Study Shows Brain Differences In Interpreting Physical Signals In Mental Health Disorders


Researchers have shown why people with mental health disorders, including anorexia and panic disorders, feel physical signals differently.

Researchers at the University of Cambridge have found that the part of the brain that interprets the body’s physical signals behaves differently in people with various mental health disorders, suggesting that it could be a target for future treatments.

Researchers studied “interoception” – the ability to sense internal body conditions – and whether there were any common brain differences during this process in people with mental health disorders. They found that a region of the brain called the mid-dorsal insula showed different activity during interoception in a range of disorders, including depression, schizophrenia, eating disorders, and anxiety disorders.

Many people with mental health disorders experience physical symptoms differently, whether it is an uncomfortable feeling of fullness in anorexia or a feeling of not having enough air in panic disorder. .

The results, reported in The American Journal of Psychiatry, show that activity in the median dorsal insula could lead to these different interpretations of bodily sensations in mental health. An increased awareness of the differences in how people experience physical symptoms could also be helpful for people dealing with mental health disorders.

We all use exterior exception – sight, smell, hearing, taste and touch – to navigate daily life. But interoception – the ability to interpret our body’s signals – is just as important for survival, even if it often happens unconsciously.

“Interoception is something that we all do all the time, although we may not be aware of it,” said lead author Dr Camilla Nord of the Cognitive and Human Sciences Unit. brain of MRC. “For example, most of us are able to interpret low blood sugar signals, such as fatigue or irritability, and know how to eat something. However, there are differences in how our brains interpret these. signals. ”

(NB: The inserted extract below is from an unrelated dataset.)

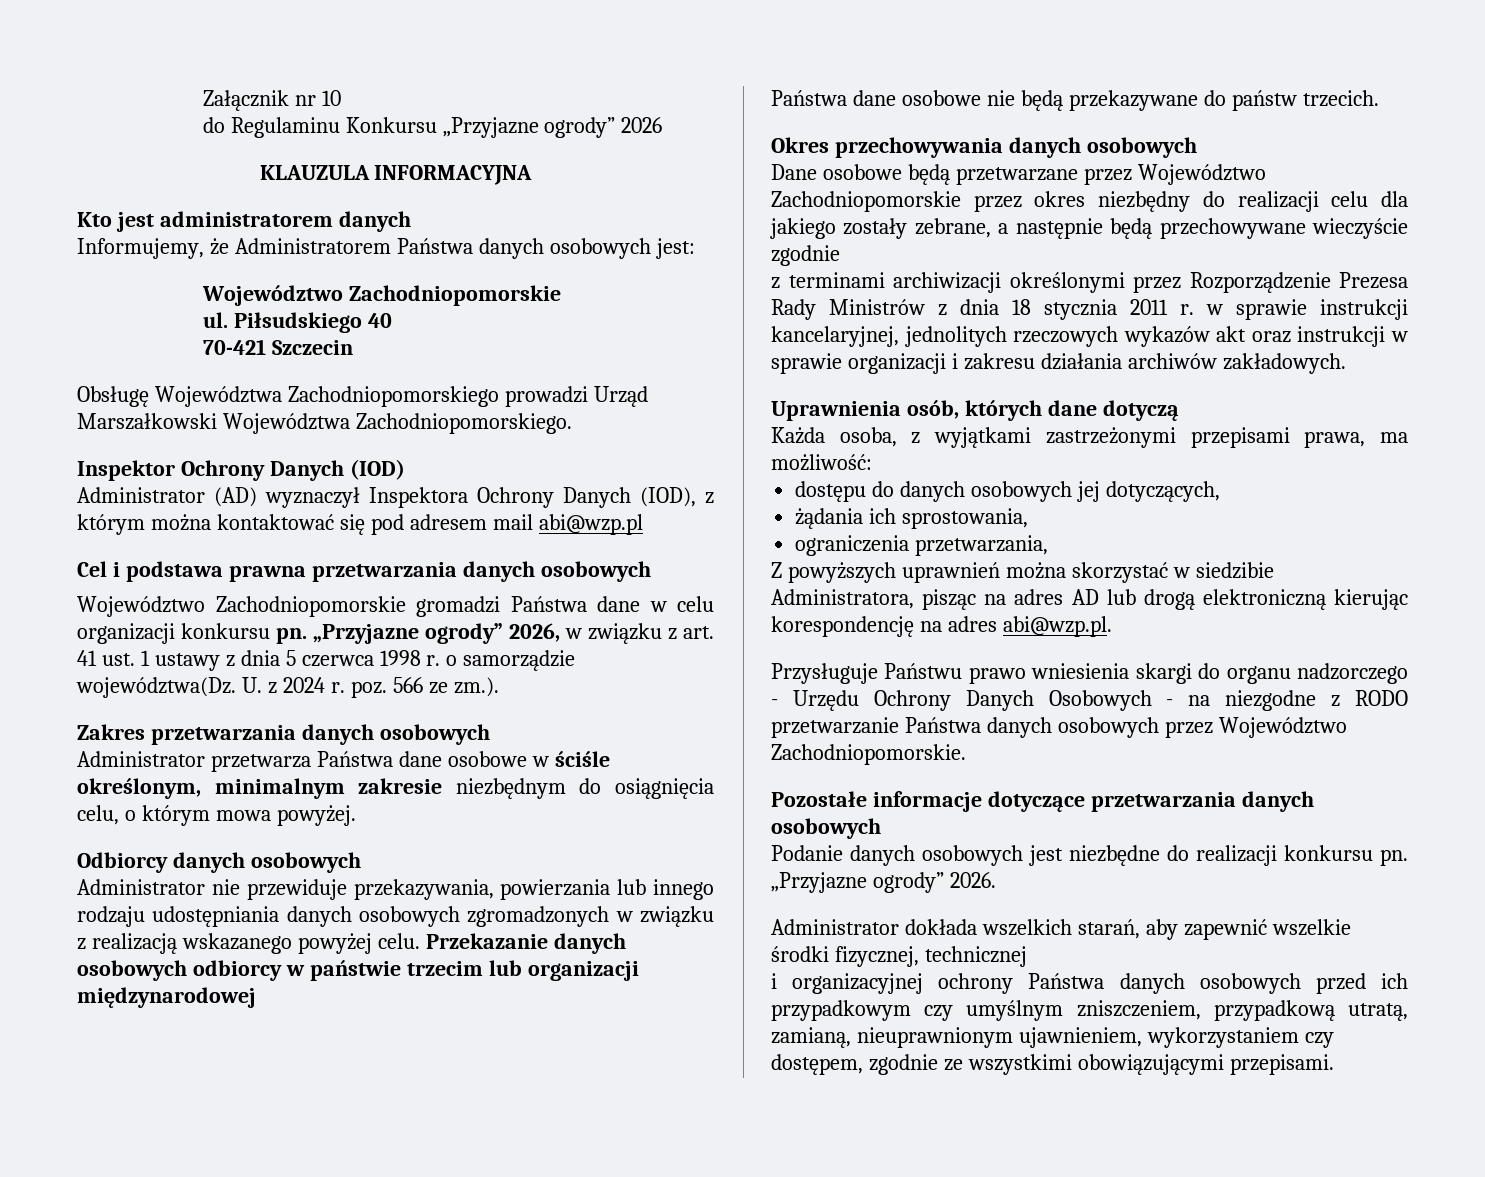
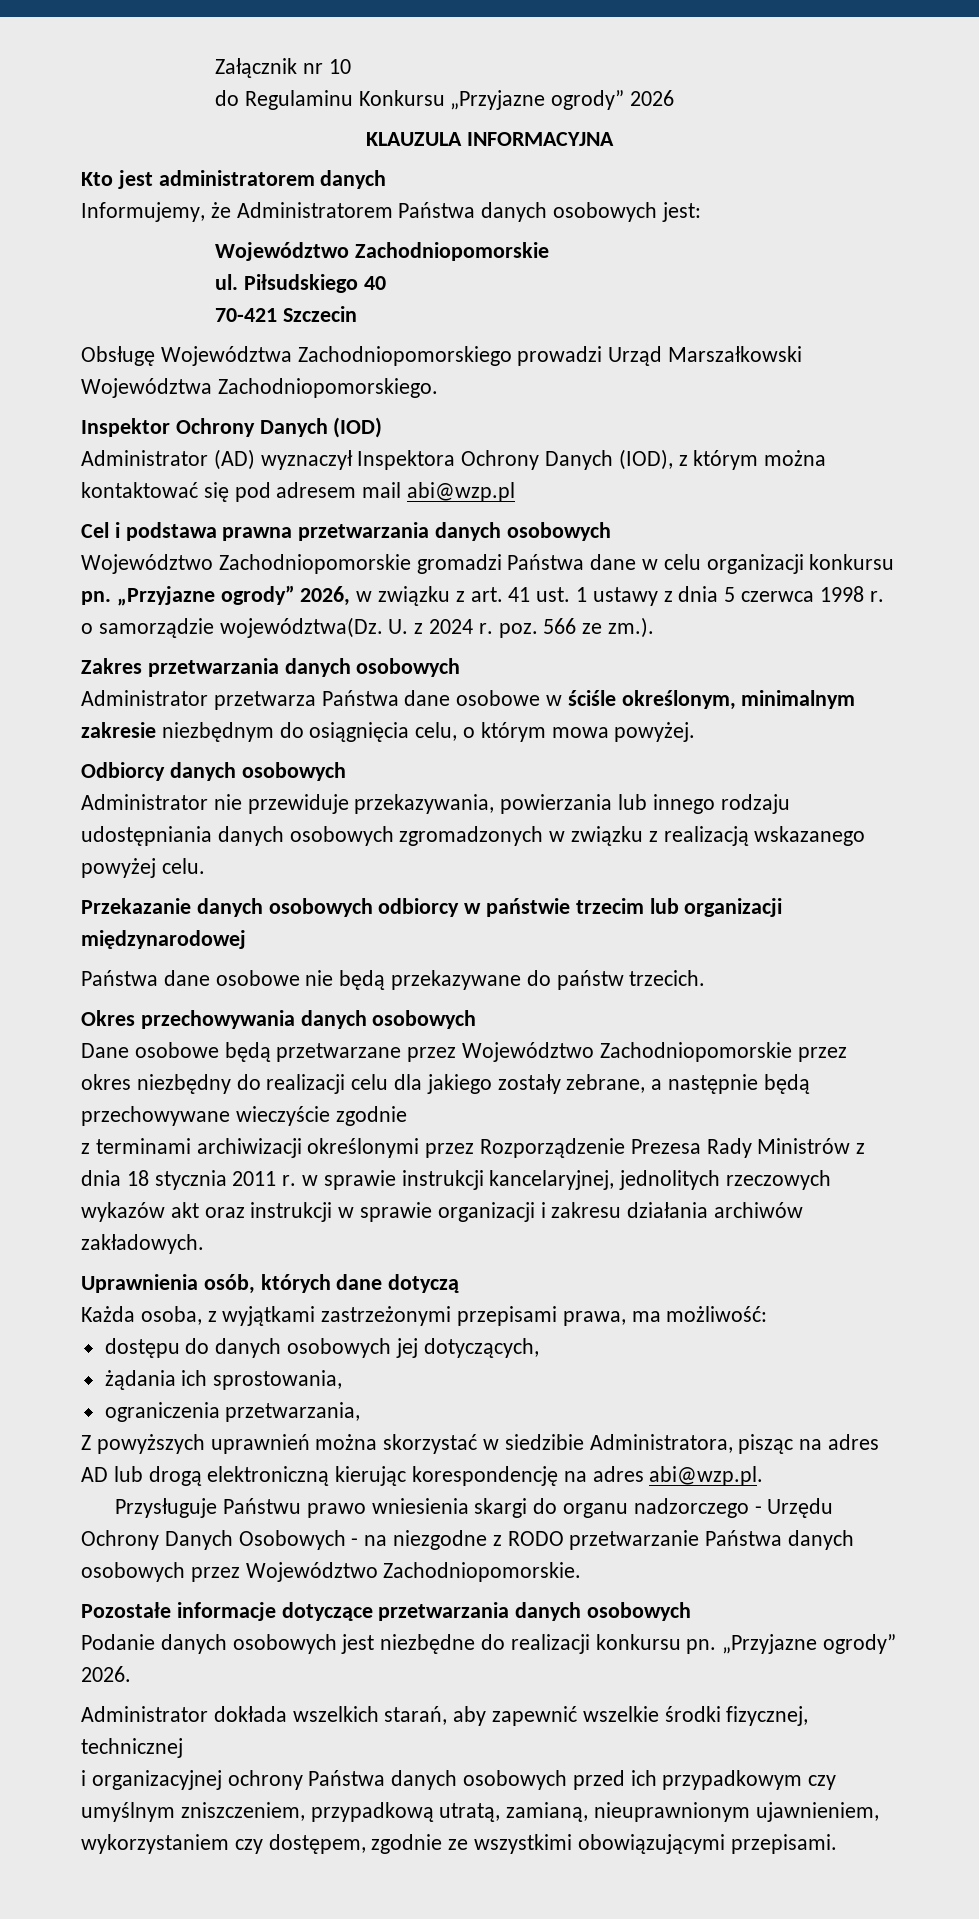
- Administrator nie przewiduje przekazywania, powierzania lub innego rodzaju udostępniania danych osobowych zgromadzonych w związku z realizacją wskazanego powyżej celu. Przekazanie danych osobowych odbiorcy w państwie trzecim lub organizacji międzynarodowej
+ Administrator nie przewiduje przekazywania, powierzania lub innego rodzaju udostępniania danych osobowych zgromadzonych w związku z realizacją wskazanego powyżej celu.
+ Przekazanie danych osobowych odbiorcy w państwie trzecim lub organizacji międzynarodowej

Differences in interoceptive processes have already been identified in people with eating disorders, anxiety and depression, panic disorder, substance abuse, and other mental health disorders. Theoretical models have suggested that disrupted cortical processing drives these changes in interoceptive processing, conferring vulnerability to a range of mental health symptoms.

Nord and his colleagues combined brain imaging data from previous studies and compared differences in brain activity during interoception between 626 patients with mental health disorders and 610 healthy controls. “We wanted to know if something similar is happening in the brain in people with different mental disorders, regardless of their diagnosis,” she said.

Their analysis showed that for patients with bipolar disorder, anxiety, major depression, anorexia, and schizophrenia, a part of the cerebral cortex called the median dorsal insula exhibited different brain activation when treating pain, hunger and other interoceptive signals compared to the control group.

The researchers then performed a follow-up analysis and found that the median dorsal insula did not overlap with regions of the brain altered by antidepressants or areas altered by psychological therapy, suggesting that it could be studied as a new target for future therapies to treat interoception differences.

“It is surprising that despite the diversity of psychological symptoms, there appears to be a common factor in how physical signals are processed differently by the brain in mental health disorders,” said Nord. “This shows how closely related physical and mental health is, but also the limitations of our diagnostic system – some important factors in mental health could be ‘transdiagnostic’, i.e. found in many diagnoses. . “

In the future, Dr Nord is planning studies to test whether this disturbed activation could be altered by new treatments for mental health disorders, such as brain stimulation.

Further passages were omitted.